• Problem details:
Copy every line in the records below that contains the word "Industry".

[Version difference data]

•••

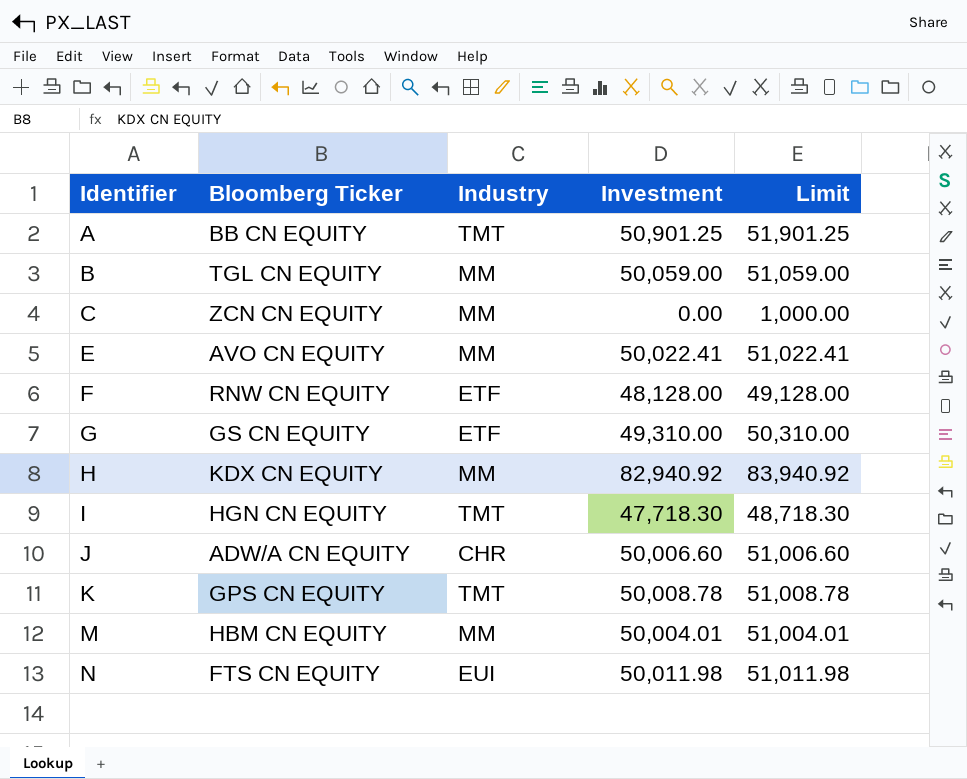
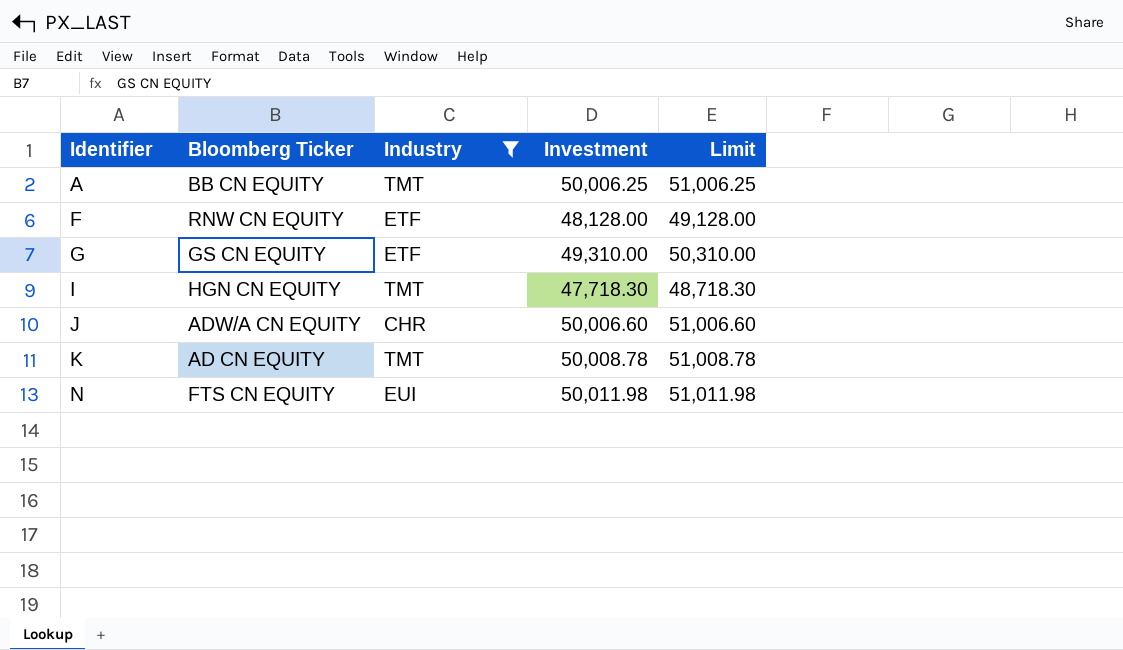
filter: none -> Industry != MM
A | Investment: 50,901.25 -> 50,006.25
A | Limit: 51,901.25 -> 51,006.25
K | Bloomberg Ticker: GPS CN EQUITY -> AD CN EQUITY

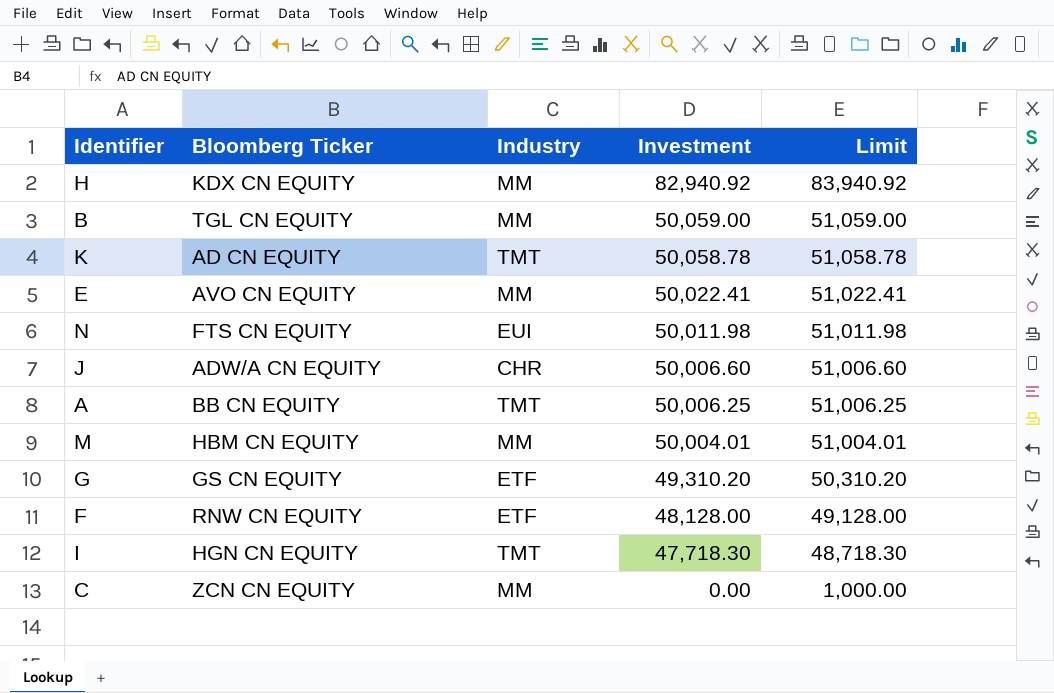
filter: Industry != MM -> none
row order: Identifier ascending -> Investment descending
K | Investment: 50,008.78 -> 50,058.78
K | Limit: 51,008.78 -> 51,058.78
G | Investment: 49,310.00 -> 49,310.20
G | Limit: 50,310.00 -> 50,310.20

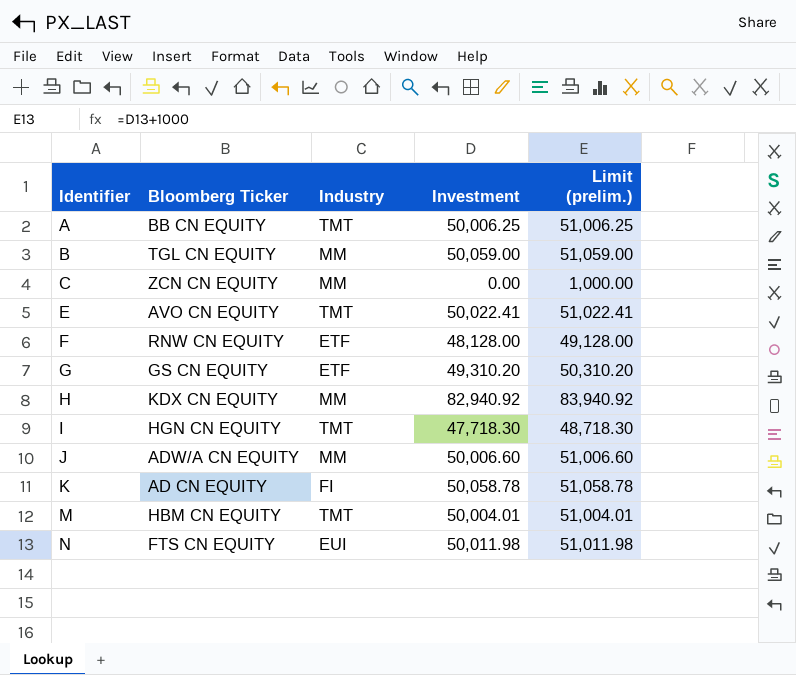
row order: Investment descending -> Identifier ascending
column name: Limit -> Limit (prelim.)
E | Industry: MM -> TMT
J | Industry: CHR -> MM
K | Industry: TMT -> FI
M | Industry: MM -> TMT

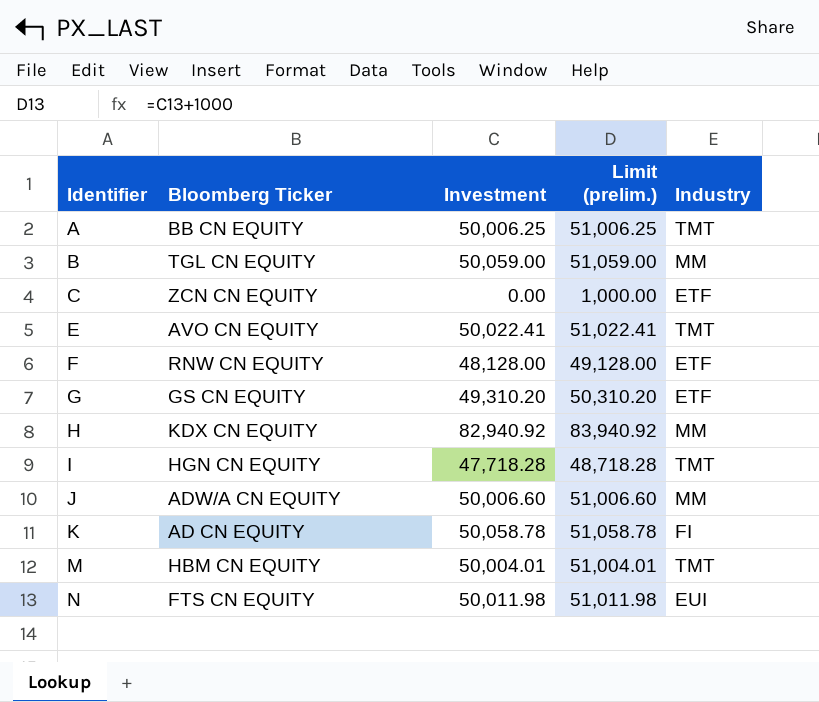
column Industry | position: 3 -> 5
C | Industry: MM -> ETF
I | Investment: 47,718.30 -> 47,718.28
I | Limit (prelim.): 48,718.30 -> 48,718.28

•••

• Exercise result:
filter: none -> Industry != MM
filter: Industry != MM -> none
E | Industry: MM -> TMT
J | Industry: CHR -> MM
K | Industry: TMT -> FI
M | Industry: MM -> TMT
column Industry | position: 3 -> 5
C | Industry: MM -> ETF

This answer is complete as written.